例えば、エンジニアはマスタリングの初期段階、例えば基本的なEQやコンプレッション、その他の標準的な調整をAIに任せることができる。
そこから人間のエンジニアが引き継ぎ、独自のタッチを加え、クリエイティブな直感と音楽の感情的背景の深い理解を必要とする微妙な判断を下すことができる。
このような役割分担によって、アーティストが人間のエンジニアに求める高い芸術性とカスタマイズ性を維持しながら、より効率的なプロセスが可能になる。
AIマスタリングは、マスタリングエンジニアを目指す人にとっても貴重な学習ツールとなる。

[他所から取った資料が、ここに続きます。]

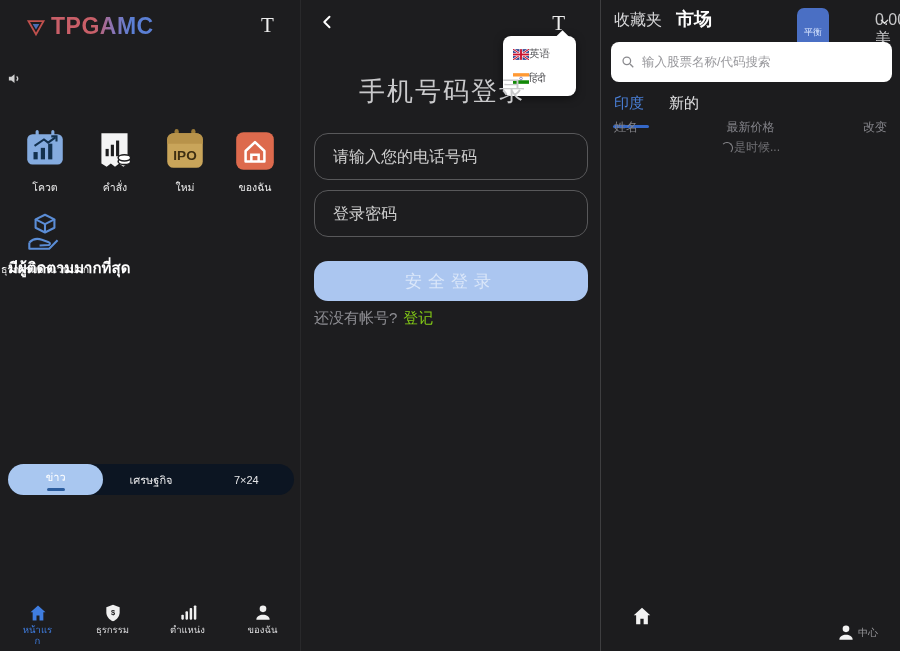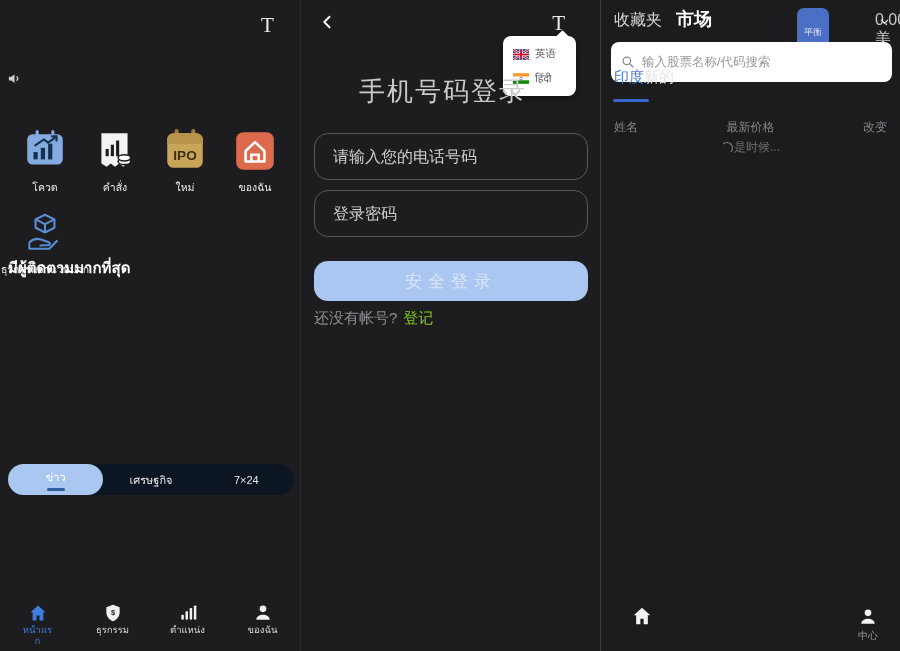--- a/index.html
+++ b/index.html
@@ -77,6 +77,13 @@
 
   <div class="panel">
 
+    <div class="logo-row">
+      <svg width="20" height="20" viewBox="0 0 24 24">
+        <path d="M3 5 L21 5 L12 21 Z" fill="none" stroke="#c0504d" stroke-width="2.2"></path>
+        <path d="M8 8.5 L16 8.5 L12 15 Z" fill="#4d6db5"></path>
+      </svg>
+      <span class="logo-text">TPGAMC</span>
+    </div>
 
     <span class="t-glyph t-left">T</span>
 

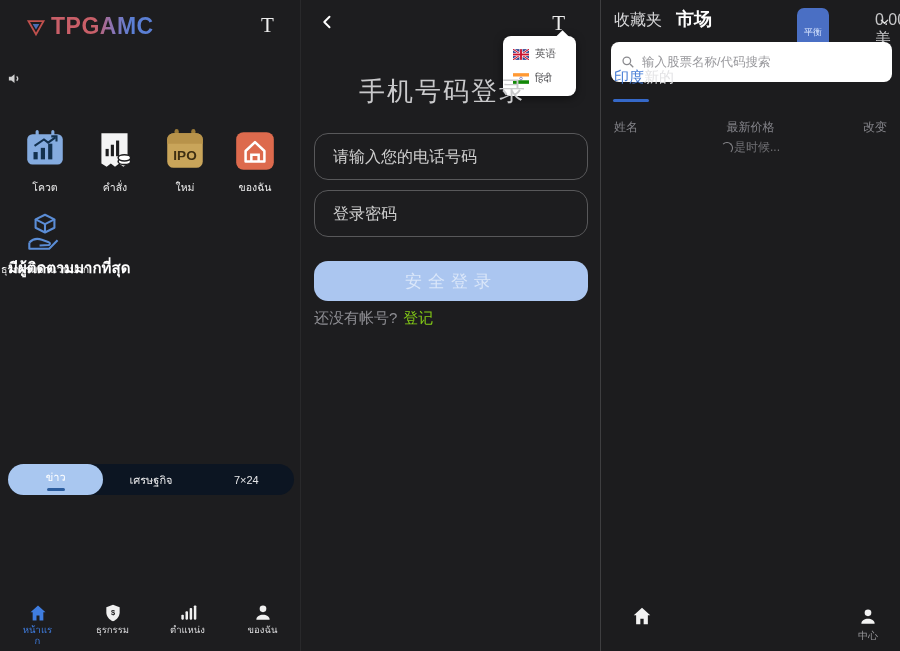--- a/index.html
+++ b/index.html
@@ -35,7 +35,7 @@
   .t-mid { position:absolute; right:35px; top:11px; }
   .lang-menu { position:absolute; left:202px; top:36px; width:73px; background:#ffffff; border-radius:8px; padding:6px 0; box-shadow:0 2px 8px rgba(0,0,0,.5); }
   .lang-caret { position:absolute; top:-4px; right:9px; width:9px; height:9px; background:#ffffff; transform:rotate(45deg); }
-  .lang-item { display:flex; align-items:center; gap:6px; padding:5px 10px; font-size:10.5px; color:#555558; }
+  .lang-item { display:flex; align-items:center; padding:5px 10px; font-size:10.5px; color:#555558; }
   .login-title { position:absolute; left:13px; top:74px; font-size:26px; color:#c9c9cb; letter-spacing:2px;margin-left:45px; }
   .field { position:absolute; left:13px; width:274px; height:47px; background:transparent; border:1px solid #58585a; border-radius:14px; padding:0 18px; font-size:16px; color:#e8e8e8; outline:none; font-family:"Liberation Sans", sans-serif; }
   .field::placeholder { color:#cfcfcf; opacity:1; }

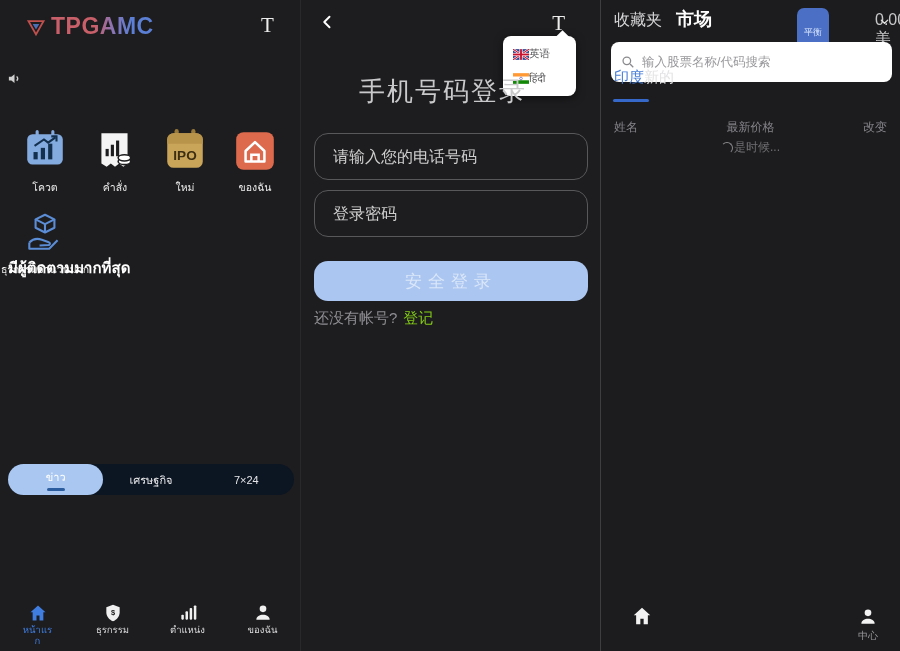--- a/index.html
+++ b/index.html
@@ -55,7 +55,7 @@
   .search-bar { position:absolute; left:10px; top:42px; width:281px; height:40px; background:#ffffff; border-radius:8px; display:flex; align-items:center; padding:0 10px; gap:7px; }
   .search-input { flex:1; border:none; outline:none; background:transparent; font-size:12.5px; color:#333; font-family:"Liberation Sans", sans-serif; }
   .search-input::placeholder { color:#98989c; opacity:1; }
-  .mkt-tabs { position:absolute; left:13px; top:68px; display:flex; }
+  .mkt-tabs { position:absolute; left:13px; top:94px; display:flex; gap:25px; }
   .mkt-tab { font-size:15px; color:#e4e4e6; position:relative; padding-bottom:6px; }
   .mkt-tab.active { color:#4a7fd6; }
   .mkt-tab.active::after { content:""; position:absolute; left:-1px; bottom:-9px; width:36px; height:3px; background:#3568c8; border-radius:2px; }

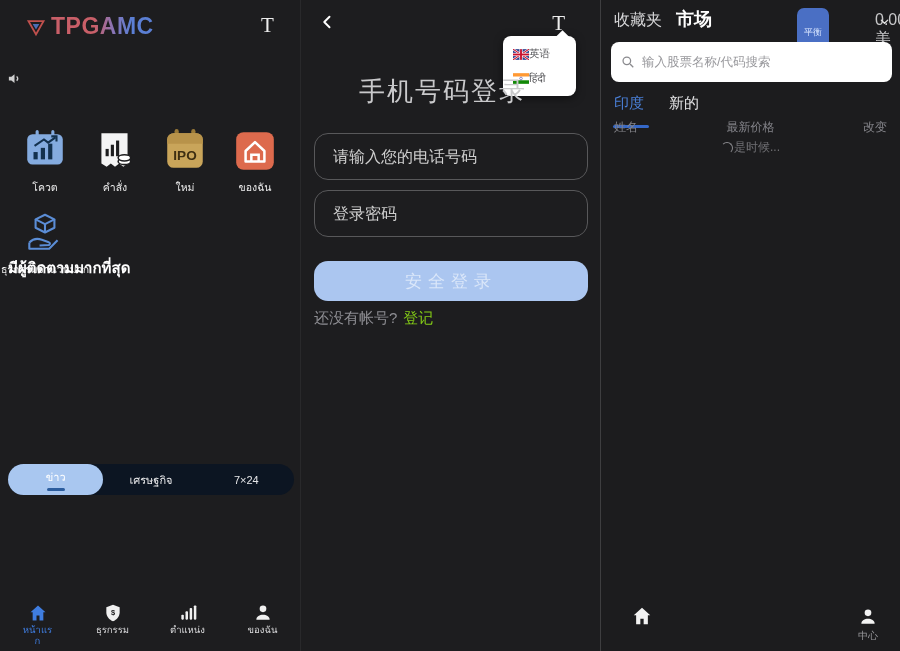--- a/index.html
+++ b/index.html
@@ -67,7 +67,7 @@
   .spinner { width:12px; height:12px; border:1.5px solid #8a8a8e; border-bottom-color:transparent; border-left-color:transparent; border-radius:50%; }
   .loading-text { font-size:12px; color:#707074; }
   .rp-home { position:absolute; left:30px; bottom:20px; }
-  .rp-center { position:absolute; right:22px; bottom:8px; display:flex; flex-direction:column; align-items:center; gap:2px;text-align:center; }
+  .rp-center { position:absolute; right:22px; bottom:8px; display:flex; align-items:center; gap:2px;text-align:center; }
   .rp-center-label { font-size:10px; color:#9a9a9e; }
 </style>
 </head>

AIがどのようにトラックを処理し、調整するかを分析することで、初心者はマスタリングの技術的側面について洞察を得ることができる。
最終的な感想
コード進行の作成から本格的な楽曲の生成まで、音楽におけるAIの利用が激変していることは否定できない。AIマスタリングは、クリエイターがますます利用しやすくなっているツールのひとつに過ぎない。
アクセシビリティ、一貫性、効率性を提供し、熟練したマスタリングエンジニアやマスタリングハウスに楽曲を送ることなど夢にも思わなかったような、より多くの人々が、ラジオで聴けるような音楽をリリースすることを可能にする。
もちろん、マスタリング・エンジニアがAIや機械学習と戦うのではなく、どのように適応し、協力していくかという課題もある。テクノロジーが進化し続けるにつれて、音楽の作り方や聴き方も進化していくだろう。新たなレベルのイノベーションとコラボレーションによって、業界がこれまで以上にダイナミックになることを願うばかりだ。